- _Working data_:
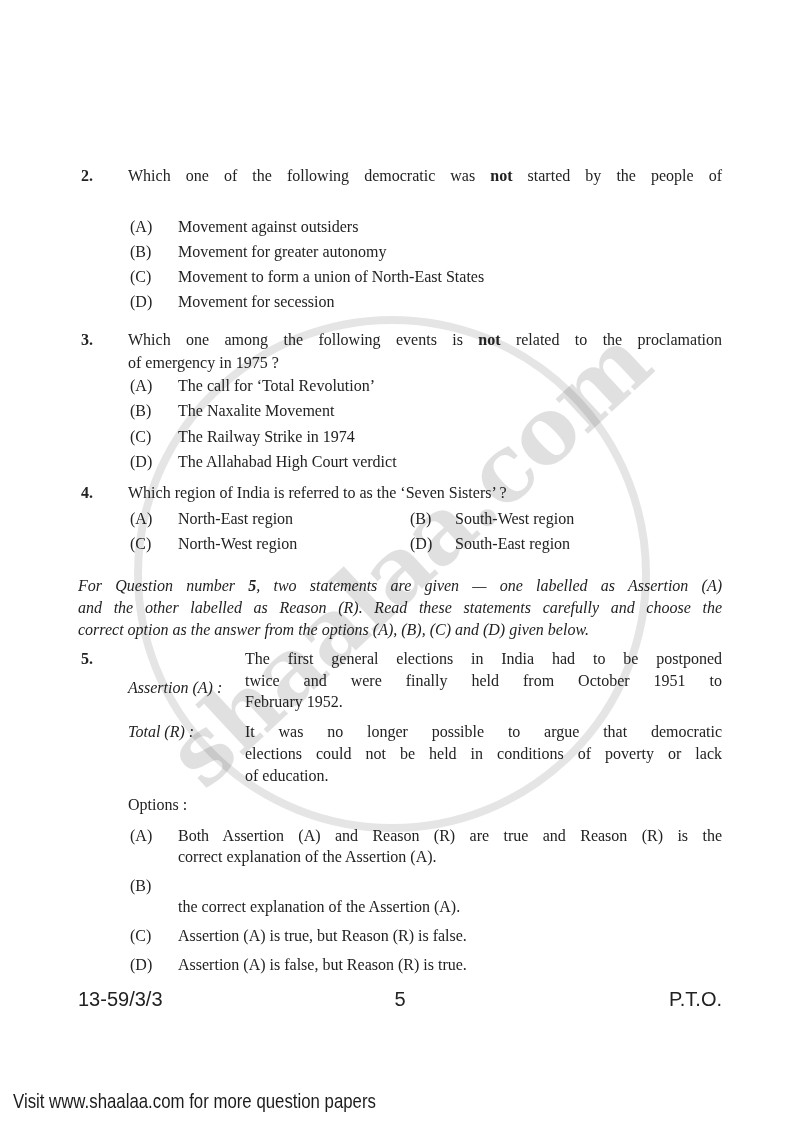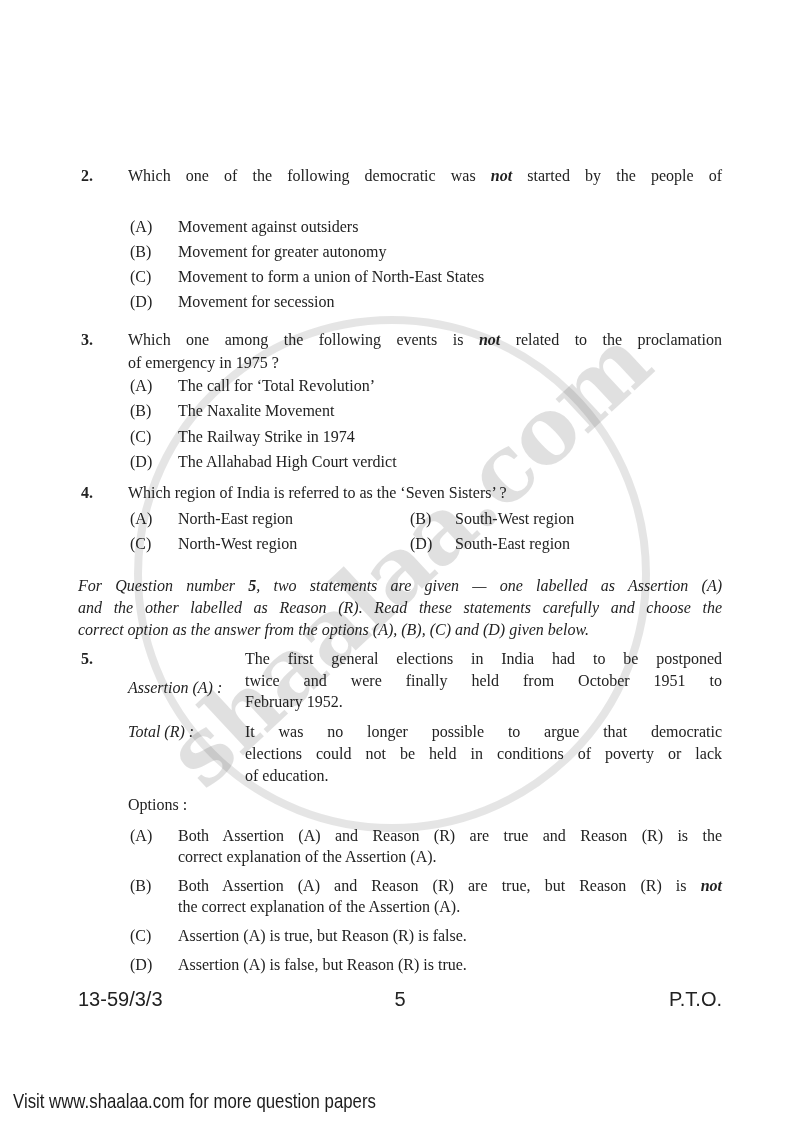--- a/index.html
+++ b/index.html
@@ -16,7 +16,7 @@
   .lnj{position:absolute;text-align:justify;text-align-last:justify;white-space:nowrap;line-height:20px;}
   .b{font-weight:bold;}
   .it{font-style:italic;}
-  .bi{font-weight:bold;font-style:italic;}
+  .bi{font-weight:bold;}
   .sans{position:absolute;font-family:"Liberation Sans",sans-serif;font-size:20px;white-space:nowrap;}
   .visit{
     position:absolute;

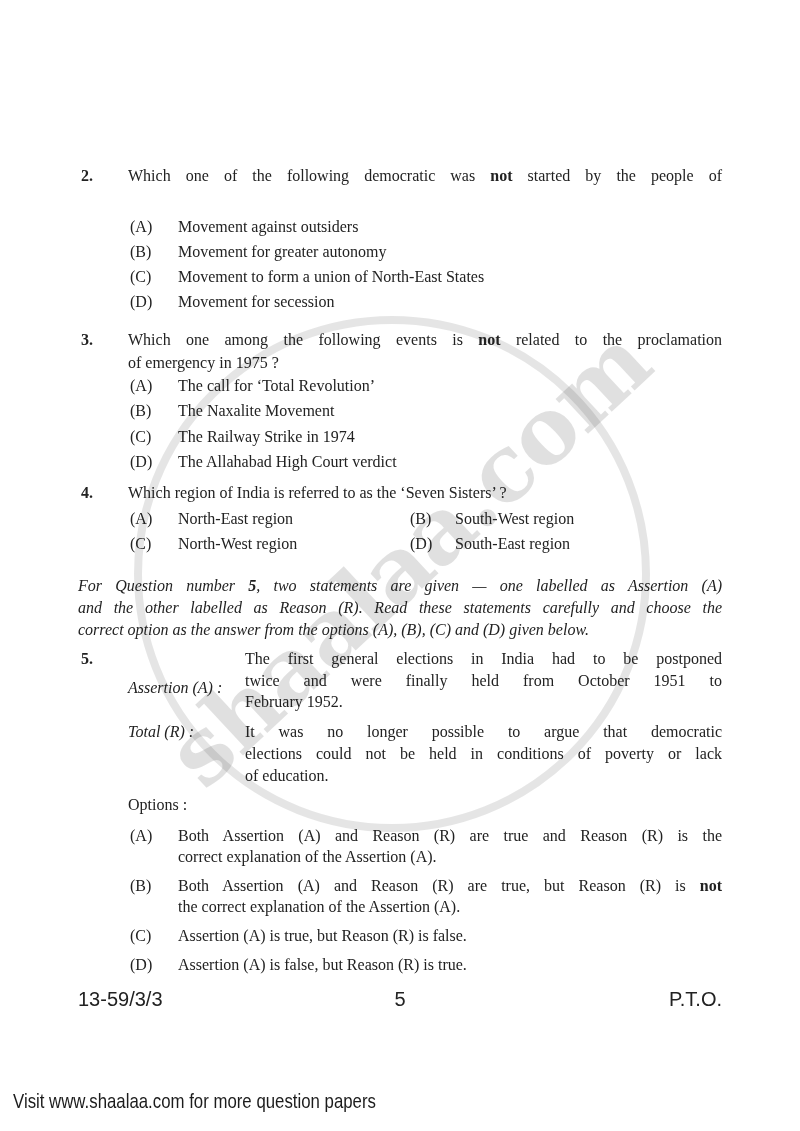--- a/index.html
+++ b/index.html
@@ -101,7 +101,6 @@
   <div class="ln" style="left:178px;top:847px">correct explanation of the Assertion (A).</div>
 
   <div class="ln" style="left:130px;top:876px">(B)</div>
-  <div class="lnj" style="left:178px;top:876px;width:544px"><span>Both Assertion (A) and Reason (R) are true, but Reason (R) is</span> <span class="bi">not</span></div>
   <div class="ln" style="left:178px;top:897px">the correct explanation of the Assertion (A).</div>
 
   <div class="ln" style="left:130px;top:926px">(C)</div>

- _About this exercise_: Every line where "italic" appears must be returned from the listing above.

- _Reply_:
   .it{font-style:italic;}
-  .bi{font-weight:bold;font-style:italic;}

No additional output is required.